Epilepsy is a neurological disease that’s often, but not always, inherited. Commonly found in German Shepherds, this disorder affects the brain’s electric activity and can cause your German Shepherd to suffer from epileptic seizures, which are brief bursts of abnormal electrical activity in the brain. An epileptic episode can typically last between one and several minutes. It's important to be aware of the signs and symptoms of seizures to get your German Shepherd medical help as quickly as possible. Some common signs to look for include twitching, tremors, shaking and convulsions. Treatment might involve lifelong anti-seizure medication; however, this will help your German Shepherd maintain a good quality of life. If your German Shepherd is having a seizure, call an emergency vet and make sure they can’t injure themselves.
von Willebrand Disease (vWD)
Von Willebrand Disease is the most common inherited bleeding disorder found in dogs, particularly in German Shepherds. This disease is a clotting disorder that causes excessive bleeding. It happens when there’s a deficiency of the protein von Willebrand factor. When an injury occurs, this protein is needed to help the platelets form blood clots to seal broken blood vessels. Symptoms can include nosebleeds, bloody urine or stool and prolonged or excessive bleeding during or after surgery. German Shepherds often develop the mild form of the disease and if managed correctly the symptoms are rarely fatal.
What Makes a German Shepherd Unique?
It’s a well-known fact that German Shepherds are a highly intelligent breed. These dogs are easy to train and eager to please their humans. 95% of the time, German Shepherds will obey the first command given to them. Due to their intelligence, versatility and obedience, German Shepherds are widely trained as police and service dogs. German Shepherds are scientifically proven to be one of the smartest breeds in the world!
Rin Tin Tin
Near the end of WWI, U.S. Army corporal Lee Duncan rescued a German Shepherd and her litter of five from a badly damaged kennel outside of Lorraine, France.
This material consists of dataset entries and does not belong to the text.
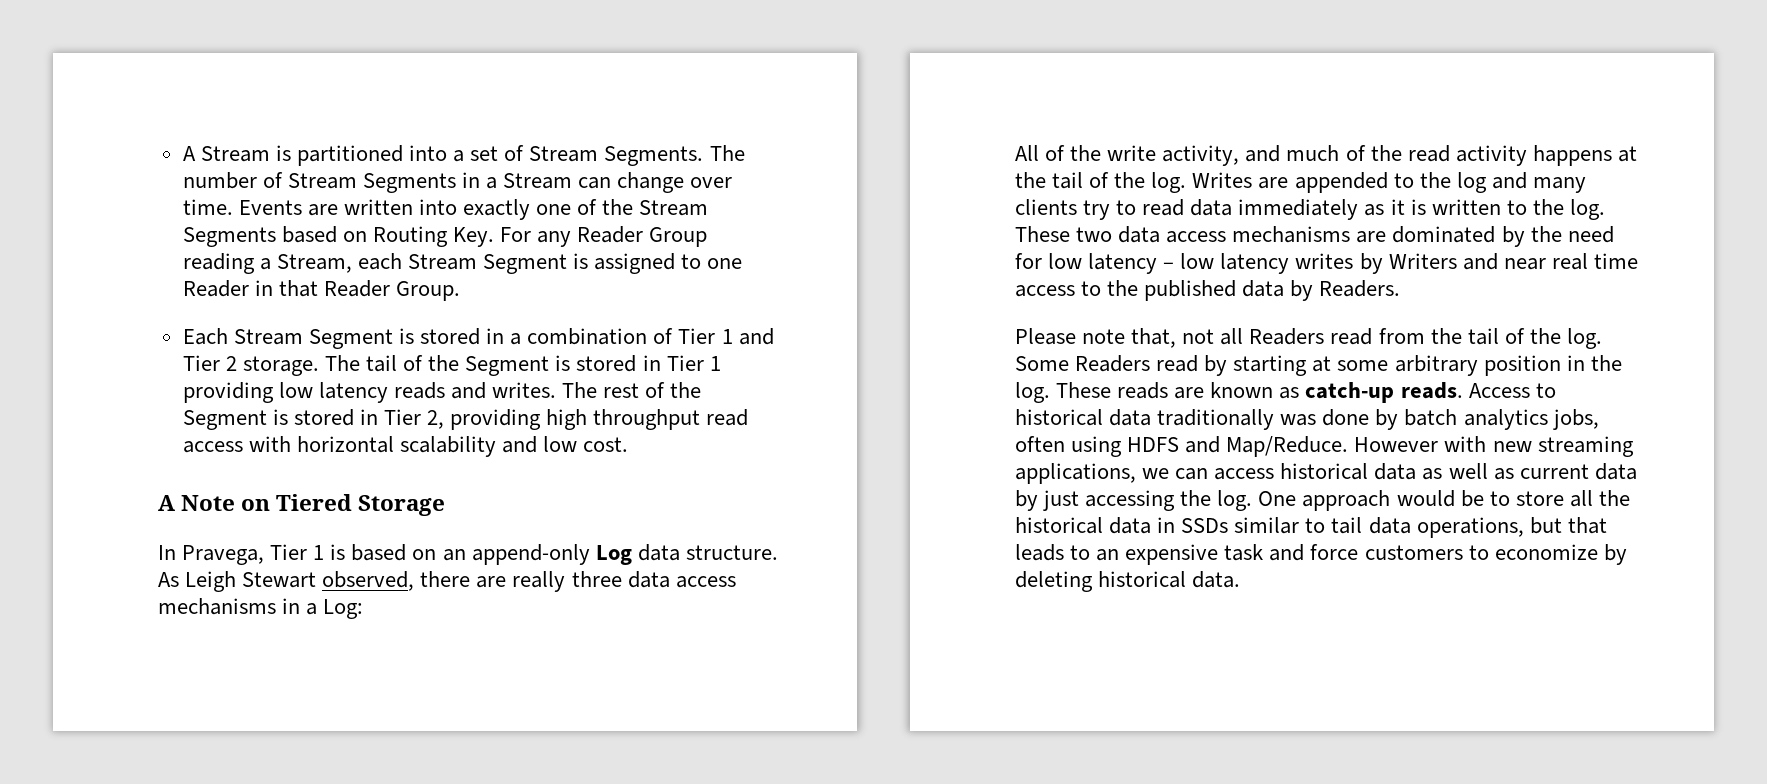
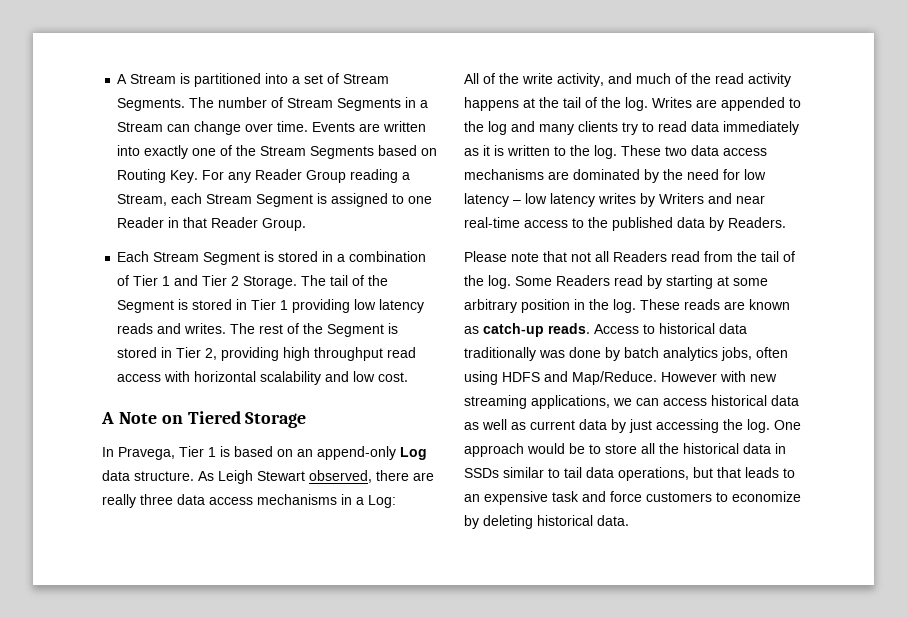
- Each Stream Segment is stored in a combination of Tier 1 and Tier 2 storage.
+ Each Stream Segment is stored in a combination of Tier 1 and Tier 2 Storage.
- These two data access mechanisms are dominated by the need for low latency – low latency writes by Writers and near real time access to the published data by Readers.
+ These two data access mechanisms are dominated by the need for low latency – low latency writes by Writers and near real-time access to the published data by Readers.
- Please note that, not all Readers read from the tail of the log.
+ Please note that not all Readers read from the tail of the log.

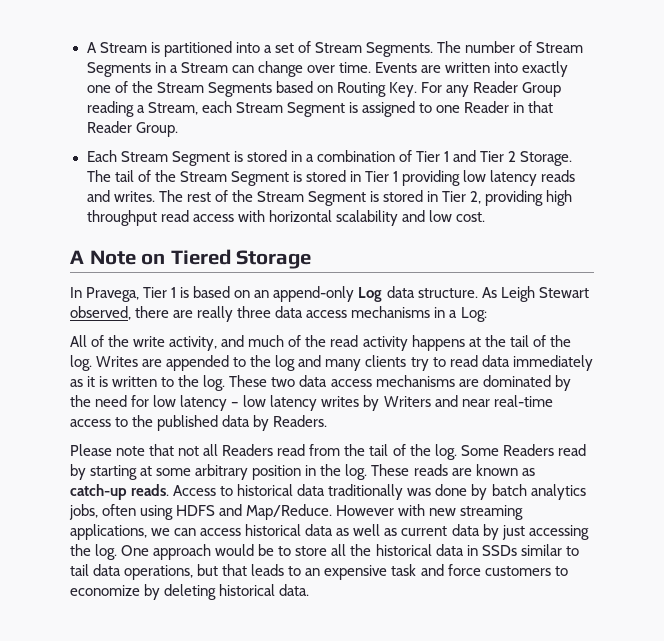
- The tail of the Segment is stored in Tier 1 providing low latency reads and writes.
+ The tail of the Stream Segment is stored in Tier 1 providing low latency reads and writes.
- The rest of the Segment is stored in Tier 2, providing high throughput read access with horizontal scalability and low cost.
+ The rest of the Stream Segment is stored in Tier 2, providing high throughput read access with horizontal scalability and low cost.

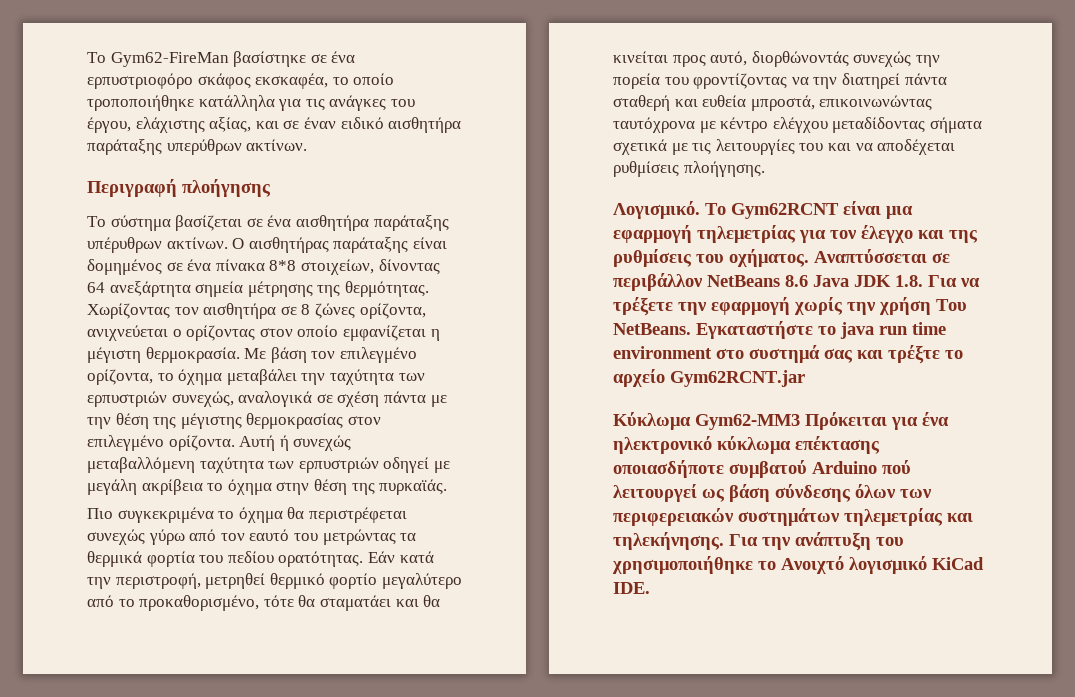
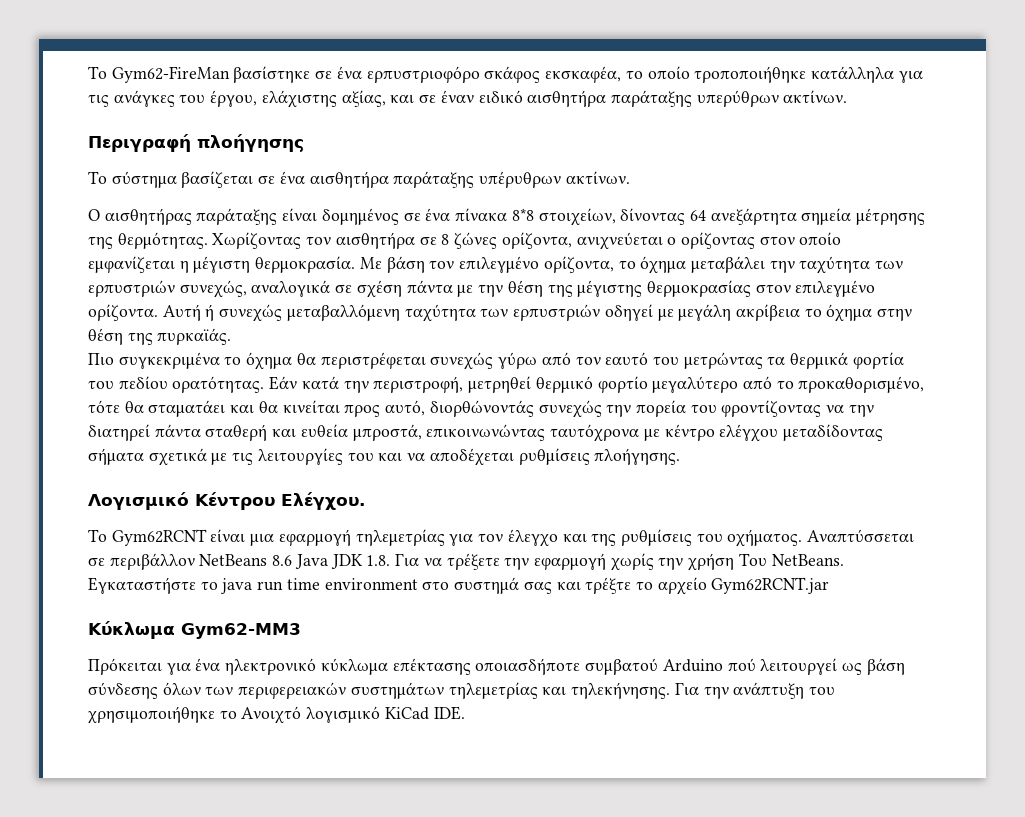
- Το σύστημα βασίζεται σε ένα αισθητήρα παράταξης υπέρυθρων ακτίνων. Ο αισθητήρας παράταξης είναι δομημένος σε ένα πίνακα 8*8 στοιχείων, δίνοντας 64 ανεξάρτητα σημεία μέτρησης της θερμότητας.
+ Το σύστημα βασίζεται σε ένα αισθητήρα παράταξης υπέρυθρων ακτίνων.
+ Ο αισθητήρας παράταξης είναι δομημένος σε ένα πίνακα 8*8 στοιχείων, δίνοντας 64 ανεξάρτητα σημεία μέτρησης της θερμότητας.
- Λογισμικό. Το Gym62RCNT είναι μια εφαρμογή τηλεμετρίας για τον έλεγχο και της ρυθμίσεις του οχήματος.
+ Λογισμικό Κέντρου Ελέγχου.
+ Το Gym62RCNT είναι μια εφαρμογή τηλεμετρίας για τον έλεγχο και της ρυθμίσεις του οχήματος.
- Κύκλωμα Gym62-MM3 Πρόκειται για ένα ηλεκτρονικό κύκλωμα επέκτασης οποιασδήποτε συμβατού Arduino πού λειτουργεί ως βάση σύνδεσης όλων των περιφερειακών συστημάτων τηλεμετρίας και τηλεκήνησης.
+ Κύκλωμα Gym62-MM3
+ Πρόκειται για ένα ηλεκτρονικό κύκλωμα επέκτασης οποιασδήποτε συμβατού Arduino πού λειτουργεί ως βάση σύνδεσης όλων των περιφερειακών συστημάτων τηλεμετρίας και τηλεκήνησης.

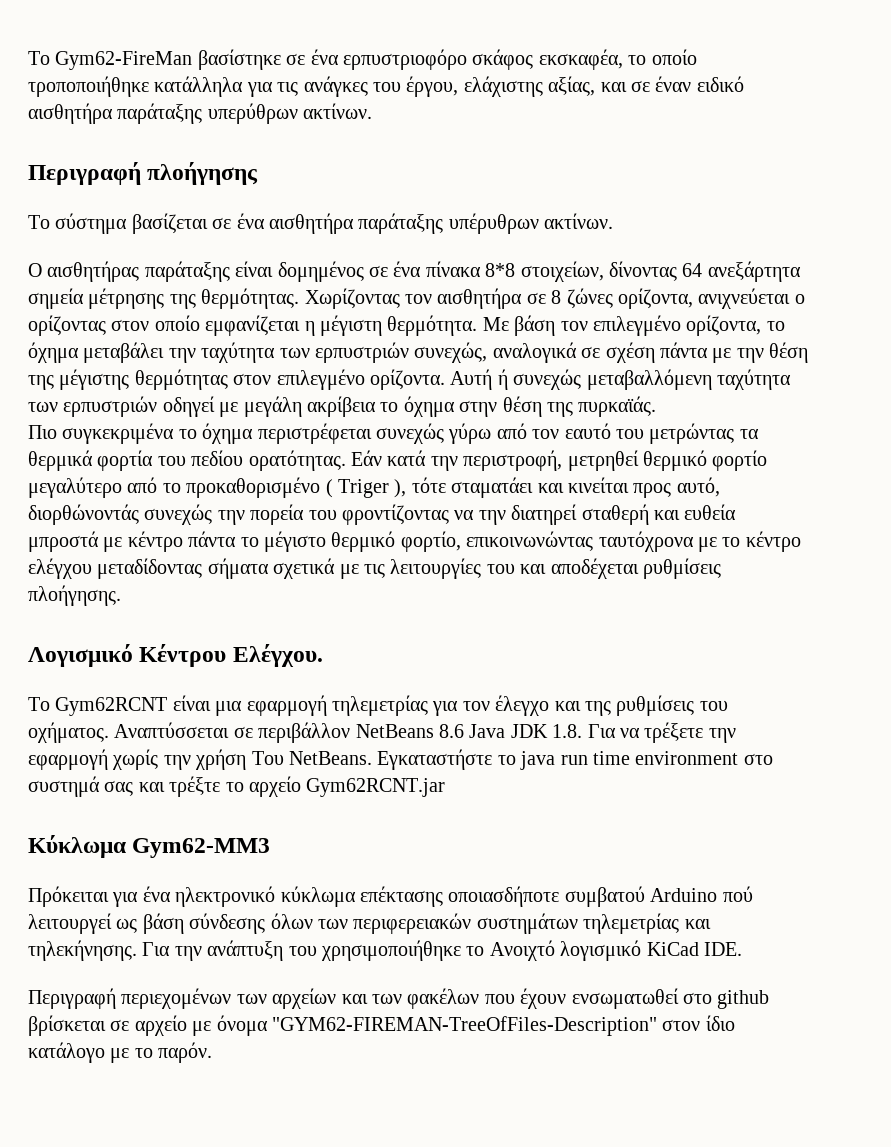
- Χωρίζοντας τον αισθητήρα σε 8 ζώνες ορίζοντα, ανιχνεύεται ο ορίζοντας στον οποίο εμφανίζεται η μέγιστη θερμοκρασία.
+ Χωρίζοντας τον αισθητήρα σε 8 ζώνες ορίζοντα, ανιχνεύεται ο ορίζοντας στον οποίο εμφανίζεται η μέγιστη θερμότητα.
- Με βάση τον επιλεγμένο ορίζοντα, το όχημα μεταβάλει την ταχύτητα των ερπυστριών συνεχώς, αναλογικά σε σχέση πάντα με την θέση της μέγιστης θερμοκρασίας στον επιλεγμένο ορίζοντα.
+ Με βάση τον επιλεγμένο ορίζοντα, το όχημα μεταβάλει την ταχύτητα των ερπυστριών συνεχώς, αναλογικά σε σχέση πάντα με την θέση της μέγιστης θερμότητας στον επιλεγμένο ορίζοντα.
- Πιο συγκεκριμένα το όχημα θα περιστρέφεται συνεχώς γύρω από τον εαυτό του μετρώντας τα θερμικά φορτία του πεδίου ορατότητας.
+ Πιο συγκεκριμένα το όχημα περιστρέφεται συνεχώς γύρω από τον εαυτό του μετρώντας τα θερμικά φορτία του πεδίου ορατότητας.
- Εάν κατά την περιστροφή, μετρηθεί θερμικό φορτίο μεγαλύτερο από το προκαθορισμένο, τότε θα σταματάει και θα κινείται προς αυτό, διορθώνοντάς συνεχώς την πορεία του φροντίζοντας να την διατηρεί πάντα σταθερή και ευθεία μπροστά, επικοινωνώντας ταυτόχρονα με κέντρο ελέγχου μεταδίδοντας σήματα σχετικά με τις λειτουργίες του και να αποδέχεται ρυθμίσεις πλοήγησης.
+ Εάν κατά την περιστροφή, μετρηθεί θερμικό φορτίο μεγαλύτερο από το προκαθορισμένο ( Triger ), τότε σταματάει και κινείται προς αυτό, διορθώνοντάς συνεχώς την πορεία του φροντίζοντας να την διατηρεί σταθερή και ευθεία μπροστά με κέντρο πάντα το μέγιστο θερμικό φορτίο, επικοινωνώντας ταυτόχρονα με το κέντρο ελέγχου μεταδίδοντας σήματα σχετικά με τις λειτουργίες του και αποδέχεται ρυθμίσεις πλοήγησης.
+ Περιγραφή περιεχομένων των αρχείων και των φακέλων που έχουν ενσωματωθεί στο github βρίσκεται σε αρχείο με όνομα "GYM62-FIREMAN-TreeOfFiles-Description" στον ίδιο κατάλογο με το παρόν.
Corporal Duncan kept two of the German Shepherd pups naming them Rin Tin Tin and Nanette.
Duncan took Rin Tin Tin with him to several dog shows and trained him to work in silent films. Rin Tin Tin got his first starring role in the film Where the North Begins. The film was such a success that he went on to perform in 27 more Hollywood films. This famous dog forever left an indelible mark on the art of cinema and film.
German Shepherds played a significant role in World War I and II serving with the military. As a result of their strength, intelligence and trainability, German Shepherds were used in a variety of different working capacities. They served as sentries, messengers and ammunition carriers. In 1917, a German Shepherd named Filax of Lewanno was honoured at Westminster for bringing 54 wounded soldiers back to safety during his service. The Americans were so impressed by what the German Shepherd dogs could do that they brought some back home and also started deploying them.
First service dogs
In 1928, a German Shepherd named Buddy became the first guide dog to a man named Morris Frank. Buddy had been trained by an American expat named American Dorothy Harrison Eustis, at a school she operated in Switzerland. Frank’s success with Buddy soon sparked the popularization of seeing eye dogs in the U.S. Soon after, Dorothy Harrison Eustis and Morris Frank co-founded The Seeing Eye, which was the first guide-dog school in the U.S.
Top dog breed in Canada
For many years, German Shepherds have been one of the most popular dog breeds in Canada. German Shepherds first came to Canada back in the early 1900s. After the war, German Shepherds continued to grow in popularity as a result of their impressive skill set. Some traits people really value in a German Shepherd include their loyalty, courage, intelligence and versatility.